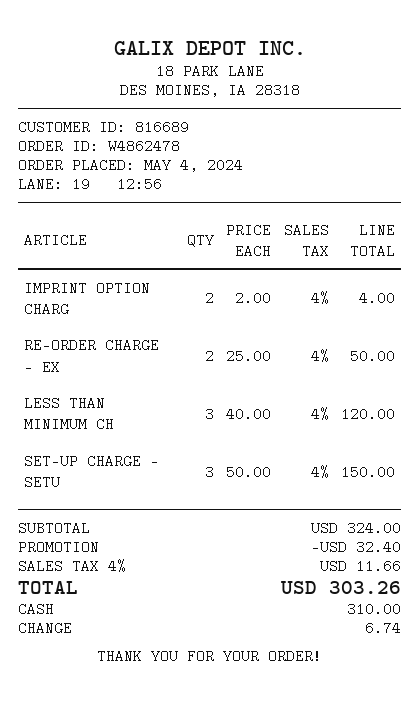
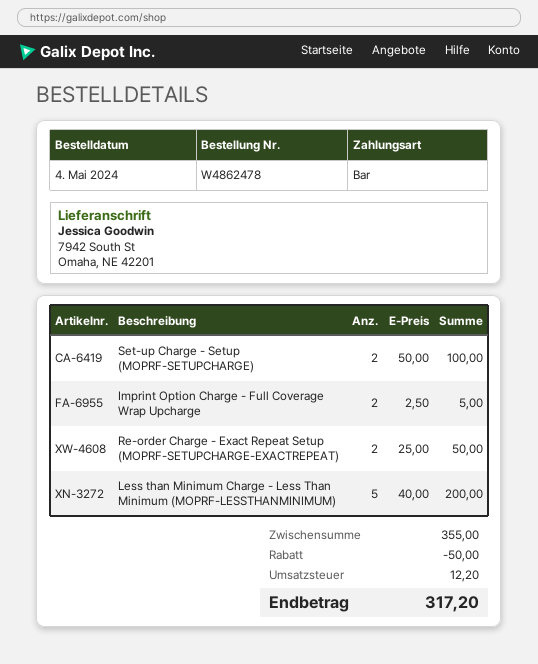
IMPRINT OPTION CHARG: 2 x 2.00 = 4.00 -> 2 x 2.50 = 5.00
LESS THAN MINIMUM CH: 3 x 40.00 = 120.00 -> 5 x 40.00 = 200.00
SET-UP CHARGE - SETU: 3 x 50.00 = 150.00 -> 2 x 50.00 = 100.00
subtotal: 324.00 -> 355.00
discount: 32.40 -> 50.00
tax: 11.66 -> 12.20
total: 303.26 -> 317.20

|---|

> WHAT THE EXERCISE ASKS
Once you reach the line that holds "LESS THAN MINIMUM", print it and every line after it through the end of the records, word for word.

> EXERCISE OUTPUT
LESS THAN MINIMUM CH: 3 x 40.00 = 120.00 -> 5 x 40.00 = 200.00
SET-UP CHARGE - SETU: 3 x 50.00 = 150.00 -> 2 x 50.00 = 100.00
subtotal: 324.00 -> 355.00
discount: 32.40 -> 50.00
tax: 11.66 -> 12.20
total: 303.26 -> 317.20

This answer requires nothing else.